# [TASK DIRECTIONS]
Return the lines below that contain "number".

# [RECORDS PROVIDED]
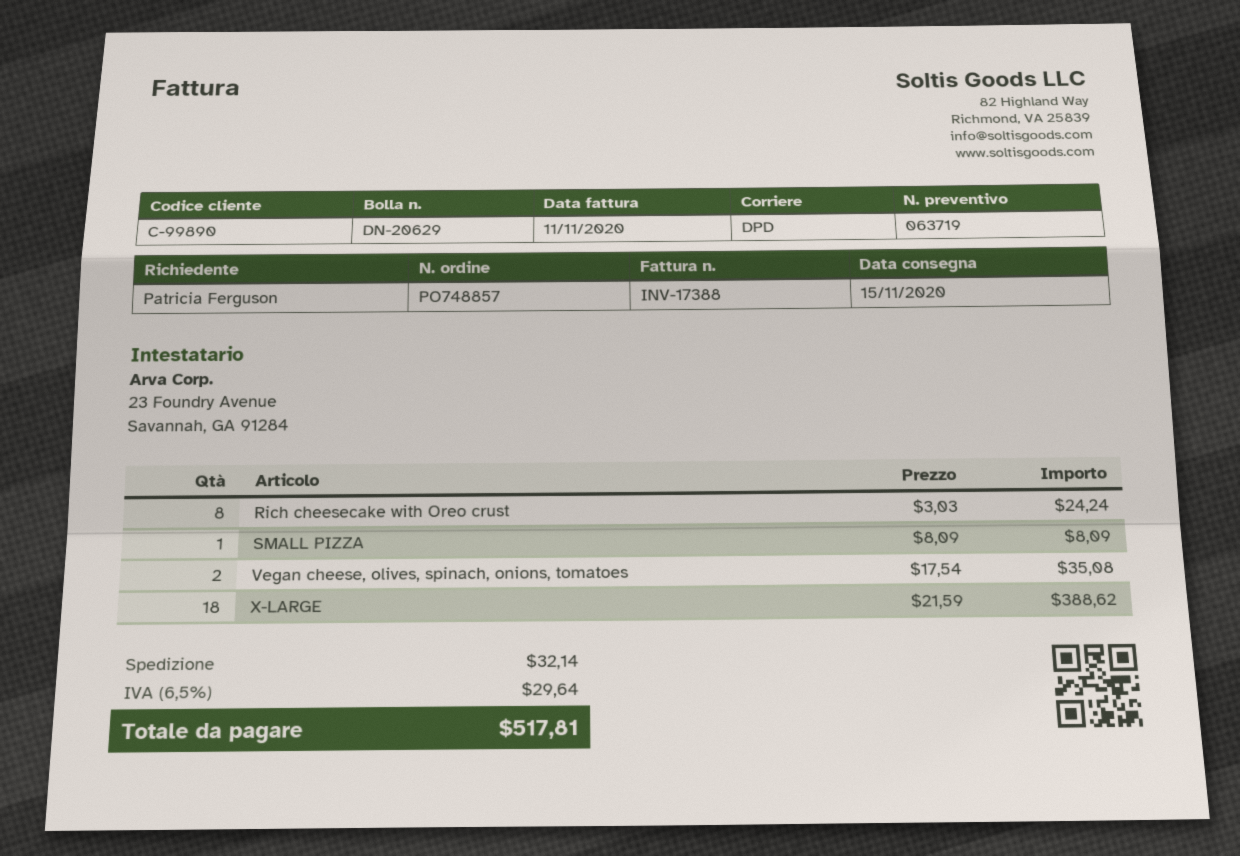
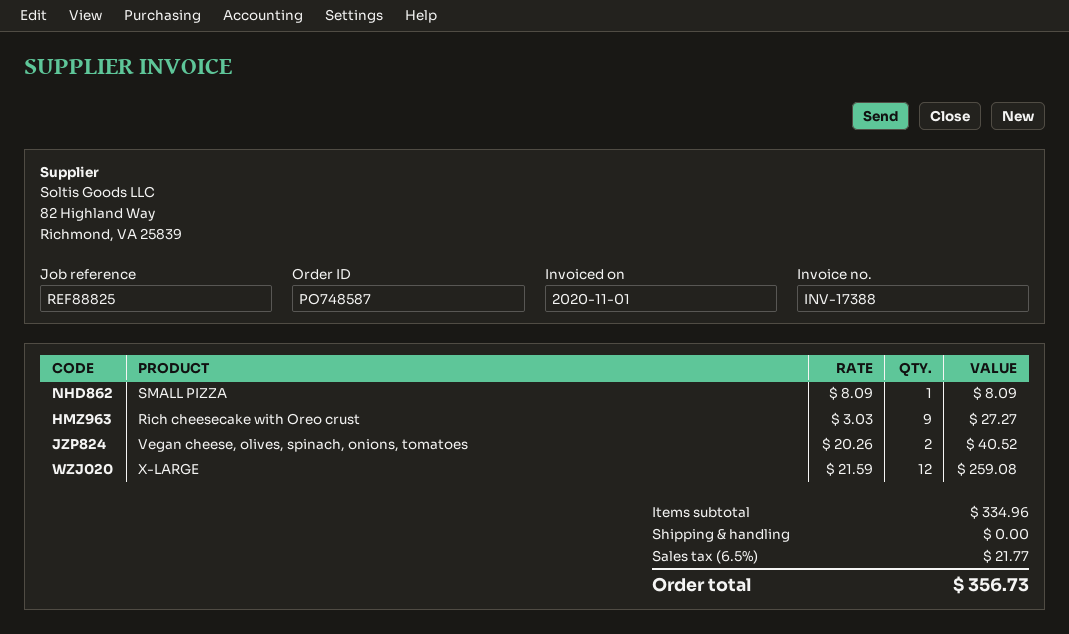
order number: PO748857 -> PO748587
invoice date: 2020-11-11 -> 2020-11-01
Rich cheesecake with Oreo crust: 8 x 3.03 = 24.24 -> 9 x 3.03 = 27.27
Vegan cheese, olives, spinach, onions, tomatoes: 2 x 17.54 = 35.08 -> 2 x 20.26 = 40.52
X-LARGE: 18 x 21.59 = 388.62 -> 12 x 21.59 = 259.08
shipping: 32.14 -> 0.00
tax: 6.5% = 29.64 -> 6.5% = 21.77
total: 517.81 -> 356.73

...

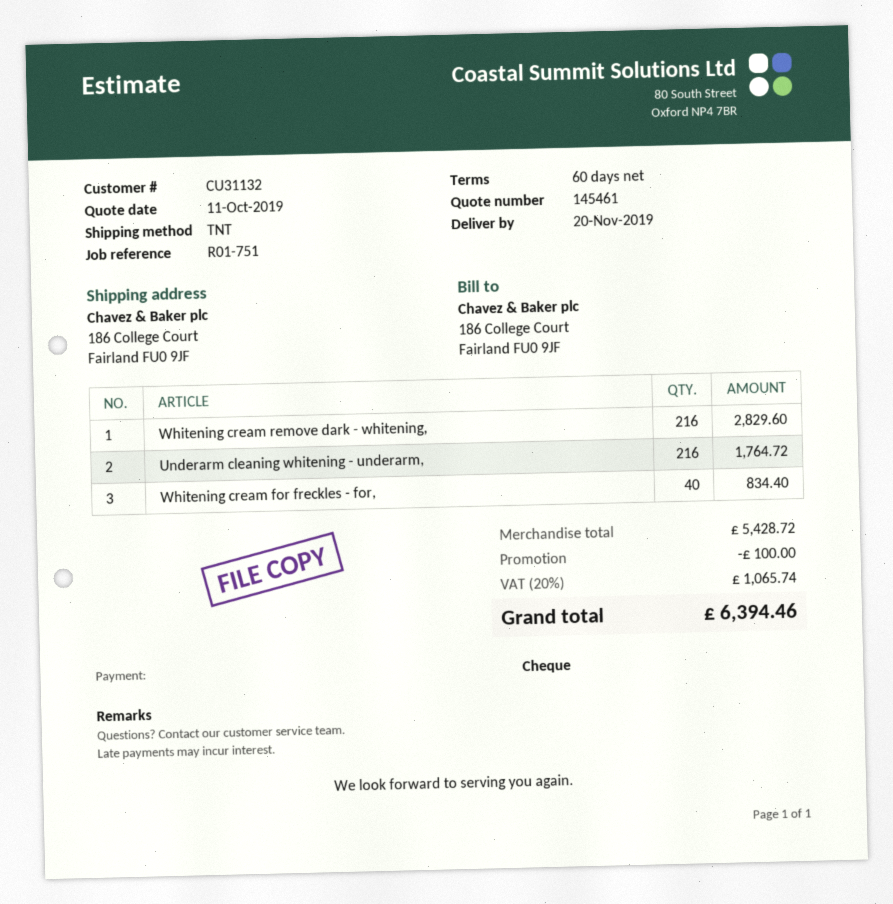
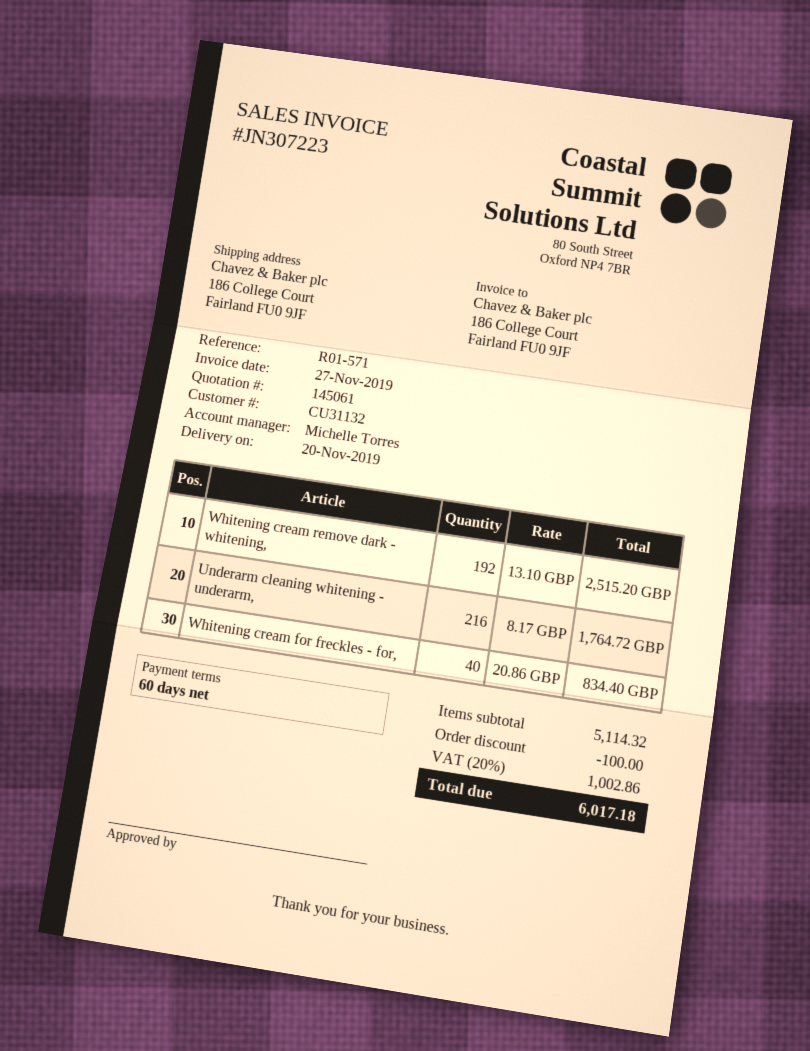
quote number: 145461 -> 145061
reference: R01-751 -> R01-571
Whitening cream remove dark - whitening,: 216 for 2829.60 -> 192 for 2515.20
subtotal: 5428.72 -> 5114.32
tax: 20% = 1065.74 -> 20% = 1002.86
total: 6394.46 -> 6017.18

# [TASK ANSWER]
order number: PO748857 -> PO748587
quote number: 145461 -> 145061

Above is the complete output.